[Assignment] Scan the entries below, and for each line that includes the word "Recipient", make a copy.

[Records supplied]
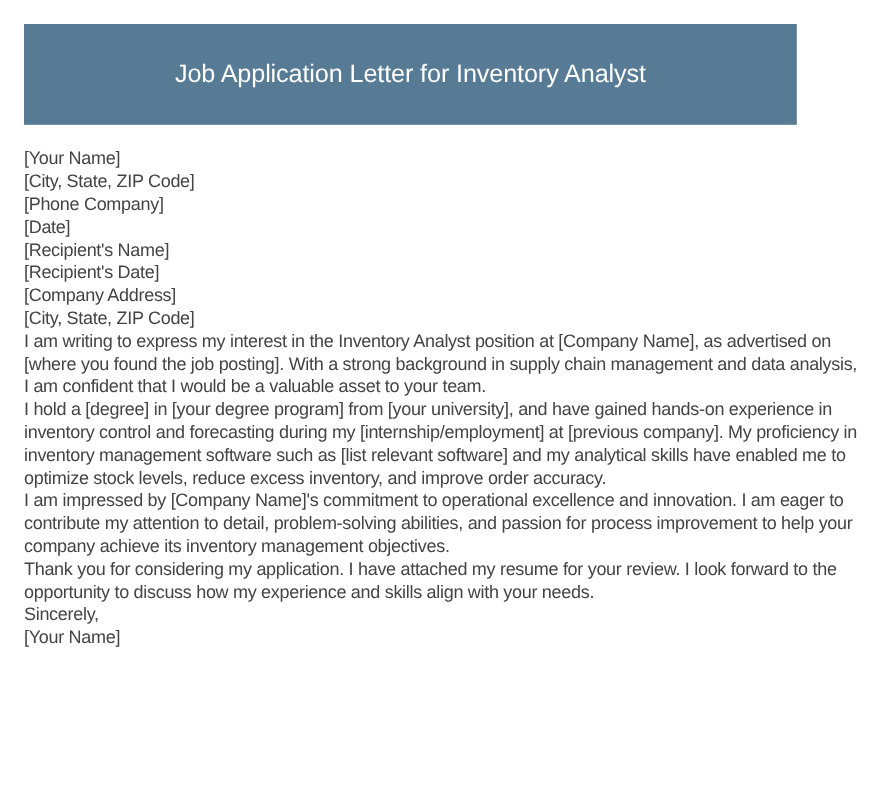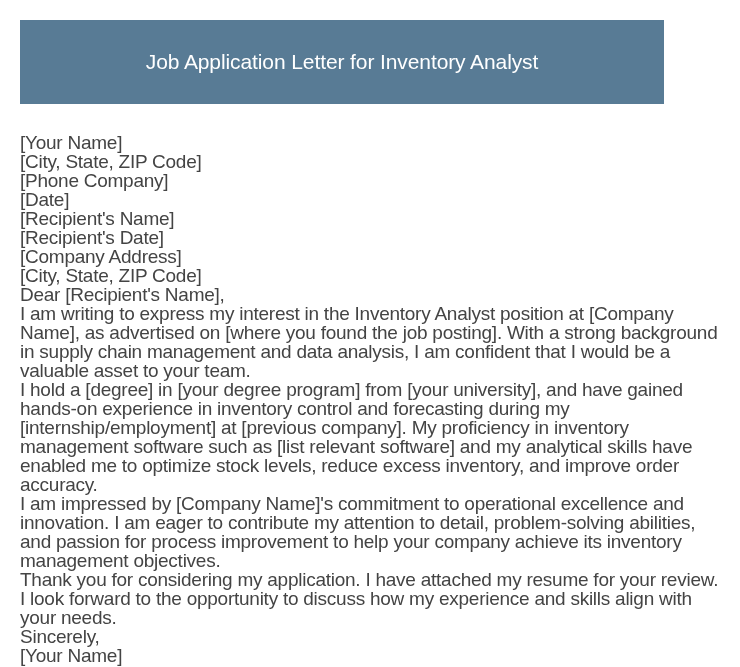--- a/index.html
+++ b/index.html
@@ -28,23 +28,23 @@
     .header h1 {
       margin: 0;
       font-weight: normal;
       font-size: 21px;
       color: #ffffff;
       letter-spacing: -0.1px;
     }
     .letter {
       position: absolute;
       left: 20px;
-      top: 133px;
+      top: 123px;
       width: 702px;
-      font-size: 19px;
+      font-size: 15px;
       line-height: 19px;
       letter-spacing: -0.25px;
     }
     .letter .line, .letter p {
       margin: 0;
     }
   </style>
 </head>
 <body>
 
@@ -58,20 +58,19 @@
     <div class="line">[City, State, ZIP Code]</div>
     <div class="line">[Phone Company]</div>
     <div class="line">[Date]</div>
   </div>
   <div>
     <div class="line">[Recipient's Name]</div>
     <div class="line">[Recipient's Date]</div>
     <div class="line">[Company Address]</div>
     <div class="line">[City, State, ZIP Code]</div>
   </div>
-  <div class="line">Dear [Recipient's Name],</div>
   <p>I am writing to express my interest in the Inventory Analyst position at [Company Name], as advertised on [where you found the job posting]. With a strong background in supply chain management and data analysis, I am confident that I would be a valuable asset to your team.</p>
   <p>I hold a [degree] in [your degree program] from [your university], and have gained hands-on experience in inventory control and forecasting during my [internship/employment] at [previous company]. My proficiency in inventory management software such as [list relevant software] and my analytical skills have enabled me to optimize stock levels, reduce excess inventory, and improve order accuracy.</p>
   <p>I am impressed by [Company Name]'s commitment to operational excellence and innovation. I am eager to contribute my attention to detail, problem-solving abilities, and passion for process improvement to help your company achieve its inventory management objectives.</p>
   <p>Thank you for considering my application. I have attached my resume for your review. I look forward to the opportunity to discuss how my experience and skills align with your needs.</p>
   <div class="line">Sincerely,</div>
   <div class="line">[Your Name]</div>
 </div>
 
 </body></html>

[Response area]
     <div class="line">[Recipient's Name]</div>
     <div class="line">[Recipient's Date]</div>
-  <div class="line">Dear [Recipient's Name],</div>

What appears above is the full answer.